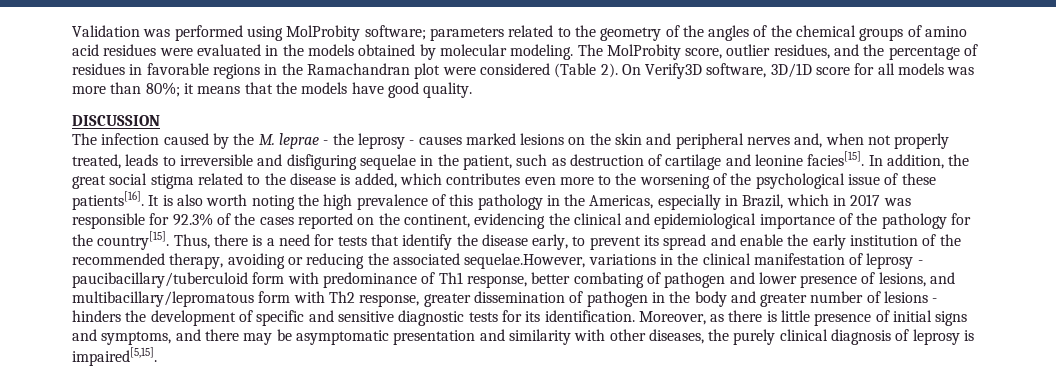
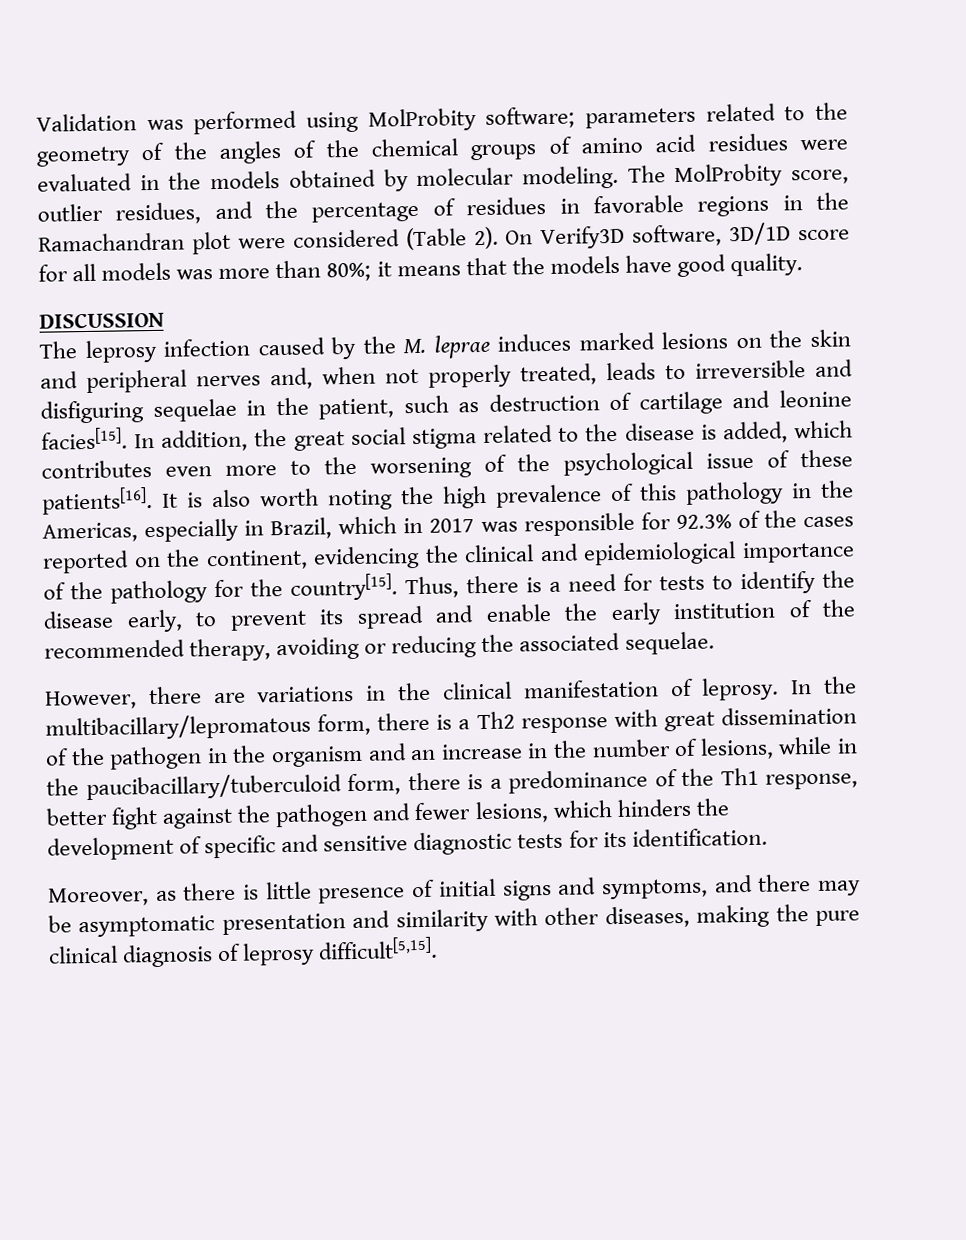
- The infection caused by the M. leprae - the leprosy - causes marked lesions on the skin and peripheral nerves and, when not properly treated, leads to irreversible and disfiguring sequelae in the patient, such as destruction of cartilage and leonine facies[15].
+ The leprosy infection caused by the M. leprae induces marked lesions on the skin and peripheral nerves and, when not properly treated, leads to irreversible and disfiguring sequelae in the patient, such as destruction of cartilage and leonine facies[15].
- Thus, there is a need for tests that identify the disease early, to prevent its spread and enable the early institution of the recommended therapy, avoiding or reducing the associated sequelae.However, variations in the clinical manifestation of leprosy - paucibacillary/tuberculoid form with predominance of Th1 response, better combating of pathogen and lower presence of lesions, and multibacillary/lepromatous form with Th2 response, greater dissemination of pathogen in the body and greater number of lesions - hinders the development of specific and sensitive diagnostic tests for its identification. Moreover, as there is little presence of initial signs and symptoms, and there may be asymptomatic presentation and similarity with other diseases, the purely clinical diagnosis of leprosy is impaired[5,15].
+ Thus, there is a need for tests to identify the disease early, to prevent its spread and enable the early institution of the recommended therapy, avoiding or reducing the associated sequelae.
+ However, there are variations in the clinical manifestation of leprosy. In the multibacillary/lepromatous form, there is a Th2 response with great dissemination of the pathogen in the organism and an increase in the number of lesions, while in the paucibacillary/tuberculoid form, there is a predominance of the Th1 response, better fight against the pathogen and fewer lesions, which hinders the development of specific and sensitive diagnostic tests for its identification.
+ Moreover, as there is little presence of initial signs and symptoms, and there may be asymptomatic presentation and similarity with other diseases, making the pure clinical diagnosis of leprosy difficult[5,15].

WORK INSTRUCTION:
Lines containing the word "destruction" must all be returned from the material above.

SOLUTION FOR THIS PROBLEM:
- The infection caused by the M. leprae - the leprosy - causes marked lesions on the skin and peripheral nerves and, when not properly treated, leads to irreversible and disfiguring sequelae in the patient, such as destruction of cartilage and leonine facies[15].
+ The leprosy infection caused by the M. leprae induces marked lesions on the skin and peripheral nerves and, when not properly treated, leads to irreversible and disfiguring sequelae in the patient, such as destruction of cartilage and leonine facies[15].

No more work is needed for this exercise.